I did not pay much heed to it, not even giving the backcover a read because I was not much into the format. The closest I came was adding it to my goodreads "Want to Read" list, where it has been since November 2021. I think it was the idea of short stories that I kept putting off getting the book.
Over the years, I have come across the book multiple times, even teasing a friend of mine to pen a similar book because of the amount of time he spent at a local restaurant and the stories he observed (Tales from Geetham may hit the stores soon). I was also reminded of the book when I was watching the series "Midnight Diner", a series of stories that play out in a diner that serves food past midnight.
But finally, this book came to my hands unexpectedly. A few friends of mine when returning from Mumbai, had picked up the entire "Before the coffee gets cold" series and I was given the first book as a gift. My friend said that she specifically picked the book with me in mind. She even annotated the book with the words "for Coffee" when she gave it to me.
It was then that I read the back cover of the book and found that it was not a set of stories from any ordinary café, but one which offered its customers the option to travel back in time. That had me totally sold. I could not believe that I never actually took the effort to find out what the book was about.
If you know me, you know, I am big sucker for all things time travel. Back to the Future, Terminator, Predestination, Time Traveler's Wife, Harry Potter and the Prisoner of Azkaban, why even Avengers: Endgame, all have a special place in my heart. In recent memory, the time travel level in Dishonored 2 is the most favorite and had me truly blown away.
So, I was really excited to read the book.
On a tangent: Can we change the past?
As always with all time travel stories, I returned to the age-old question: what if I could change the past? If it is possible, it would create a new timeline. This is explained in the Back to the Future movies by Doctor Brown.
Another interesting interpretation on the cost of time travel and changing the past is given by the YouTube short film "One Minute Time Machine".
It always is the paradox of multiple timelines and new universes that spawn because of your actions. It is always tricky when it comes to time travel that we want to go back only to change the past. This always results in a paradox as your present and future will change without creating a need for you to go back which then is a paradox as you haven't gone back to create the change that enforced the new present.
So, no matter how much you aim to change the past, you have to have a reason to time travel and you cannot undo that reason (coz that is usually the motivation) or you will end up not travelling across time in the first place.
So, how does the book handle this conundrum?
Coffee and Time Travel: The Rules
Using coffee as a means to travel back in time is not something that I would have thought would be a great idea. But there is some charm in its simplicity. Forming one of the base rules to travel back in time in the book, as the title suggests, you are only allowed that much time in the past as it takes for your coffee to get cold. One of the rare occasions you wish for heat dissipation to slow down and take its time as you are not in a hurry to finish your drink.
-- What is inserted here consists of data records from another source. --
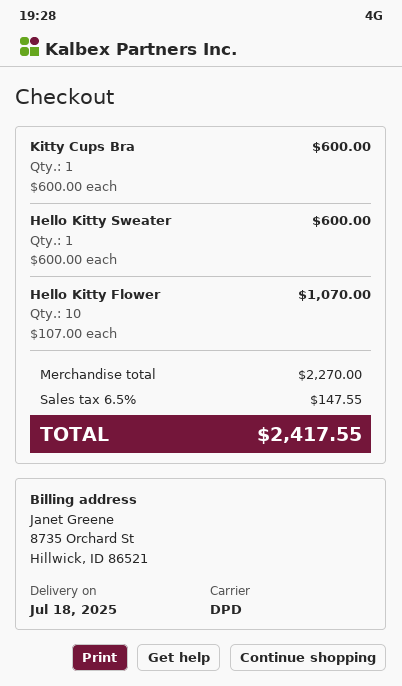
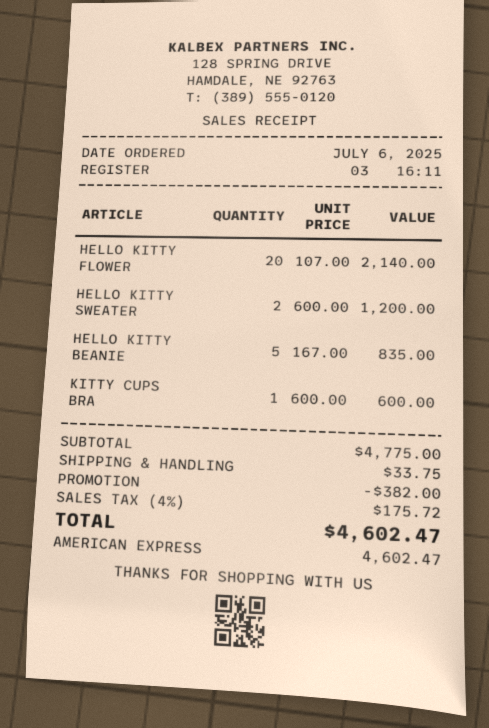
Hello Kitty Sweater: 1 x 600.00 = 600.00 -> 2 x 600.00 = 1200.00
Hello Kitty Flower: 10 x 107.00 = 1070.00 -> 20 x 107.00 = 2140.00
HELLO KITTY BEANIE: none -> 5 x 167.00 = 835.00
subtotal: 2270.00 -> 4775.00
discount: none -> 382.00
shipping: none -> 33.75
tax: 6.5% = 147.55 -> 4% = 175.72
total: 2417.55 -> 4602.47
Different books and movies have tried to handle this in different ways, but the only way to prevent such a paradox is to establish the fact that you cannot change the timeline and that is what the book does right out of the box.
Once rules for time, the process and the events are established, another important thing that is set is the location. You cannot meet people in the past who haven't visited the cafe, which makes a whole lot of sense and constraints the characters the location. Tales from the cafe indeed.
The book goes further to even establish a punishment for those who do not return on time. This creates a sense of tension and raises the stakes as now there is something to lose for not following the rules.
The final aspect is the seat, which is an interesting touch, because it further focuses the time travelling capabilities of the café and even limits it as the seat is occupied most of the day except for one time.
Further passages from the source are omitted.